Here's a version of a column that's in the paper today and more observations...
The big winner: By an almost a ridiculous margin, "Two and a Half Men,' which brought in a new star in place of a harrowingly unhinged former one, and for its trouble added nearly 15 million new viewers, for a total of 28 million! Most of this was rubbernecking, but even if half disappeared last night, CBS could still judge this a successful reboot. Speaking of boots, this may be the same old shoe -- with a new shoelace - but that huge first night turnout should guarantee a full season pickup any minute now.

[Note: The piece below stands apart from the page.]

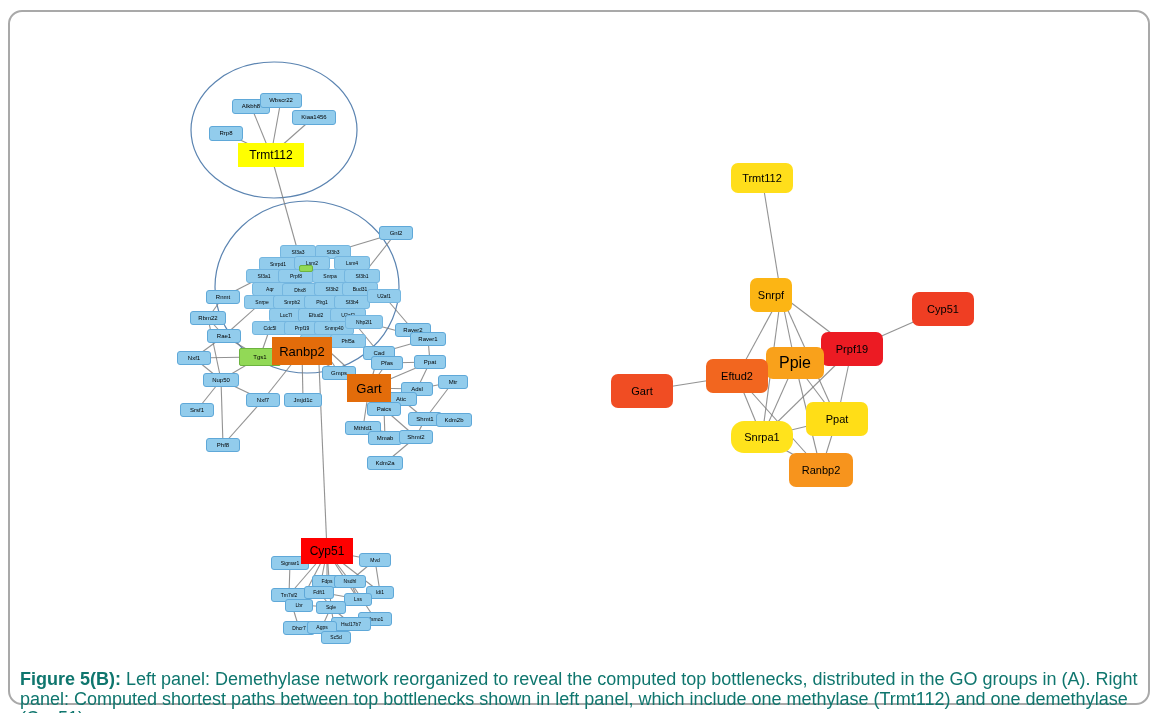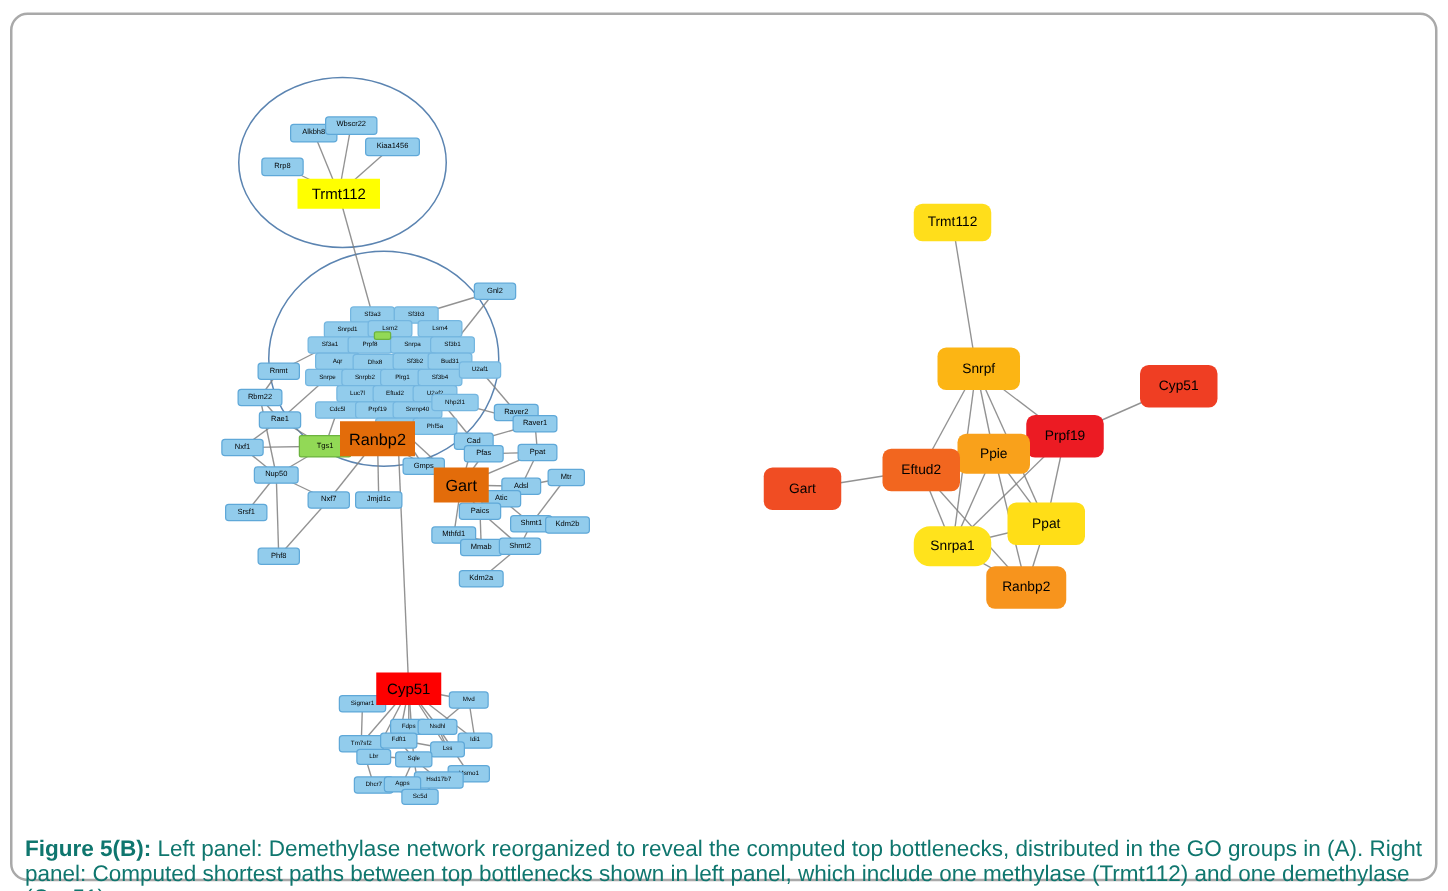"Snrpf" div.net-node { width: 66px -> 42px }
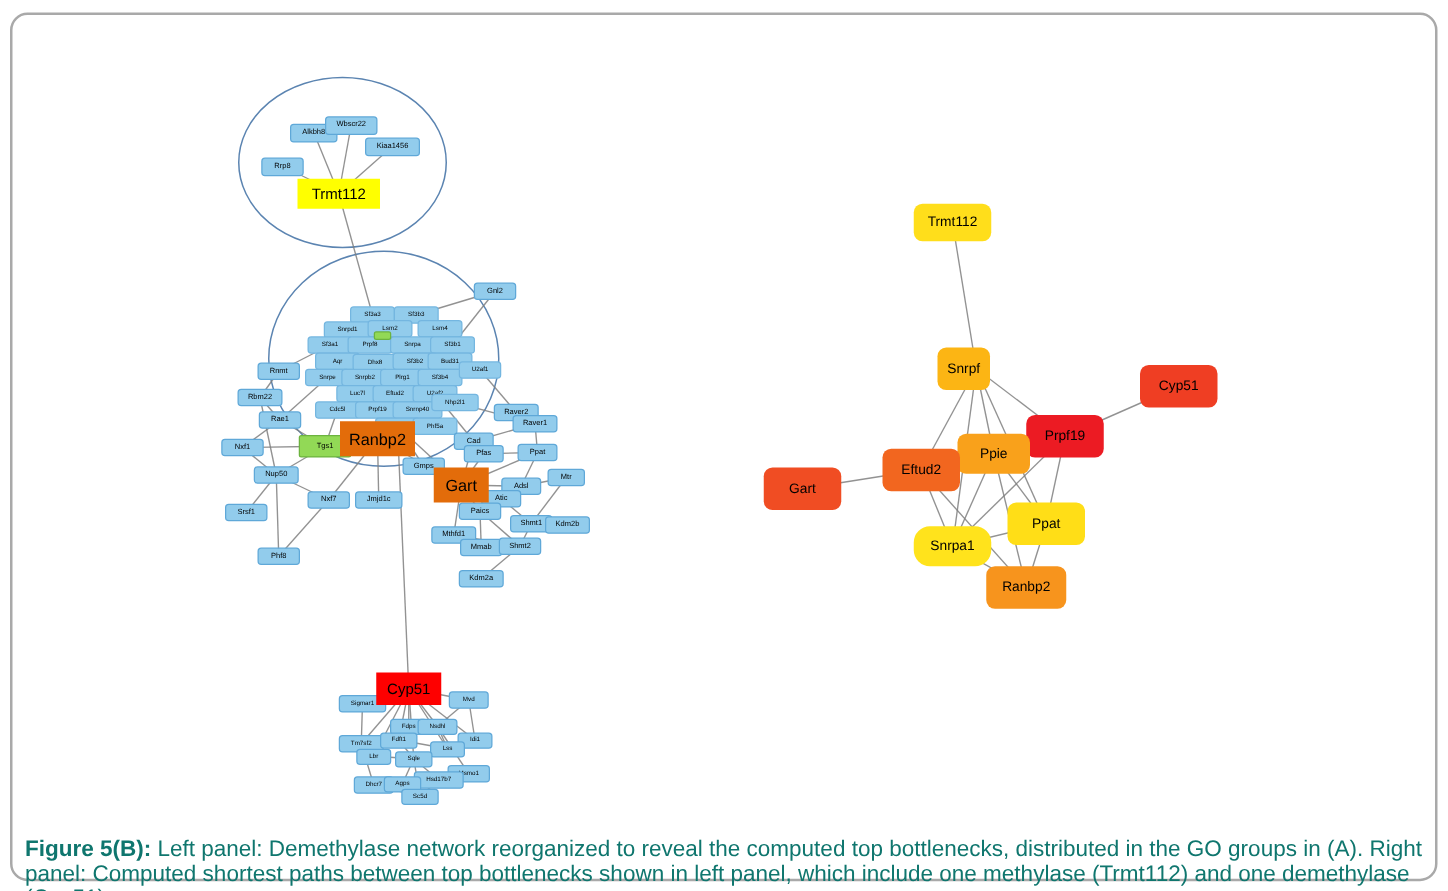"Ppie" div.net-node { font-size: 11px -> 16px }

Honorable mention to: In order, CBS's "Two Broke Girls" (18 million), though with an asterisk -- that lead-in (see above); "Unforgettable" (14 million) which everyone -- save Poppy Montgomery and Dylan Walsh fans -- had seemed to forget about before launch; ABC's "Pan Am" (11 million) which built on the lead of flagging "Desperate Housewives;" "The X Factor" which settled to around 12.5 million opening night even if expectations had been far greater; and . . .ready for this? . . . bodaciously bad "Charlie's Angels" (under 9 million), which got a solid adult 18-49 sampling.
Comedy kings get bigger: "Modern Family" and "The Big Bang Theory" (both north of 14 million) easily secured wins, and bragging rights, as TV's most popular sitcoms. When DVR playback ratings were factored in, they even edged a bit further north.
"Glee's" sour note: Last season, "Glee" launched with 12.5 million, and last week could muster no better than 8.9 million viewers. A 35 percent decline is massive, and a reflection of dissatisfaction in Gleekdom.
The biggest loser: The hard unforgiving fact is that most of 'em are on NBC -- and I'm not talking about that show of the same name. "Free Agents" (4 million viewers, and a sub-2 rating among young adults) is on track to become the first cancellation of the season. Of greater concern, however, is "Prime Suspect" (6M), squashed in its Thursday opening. The good news for NBC is that a handful of shows -- like newbies "Up All Night" and even "The Playboy Club" -- got a solid boost in DVR playback.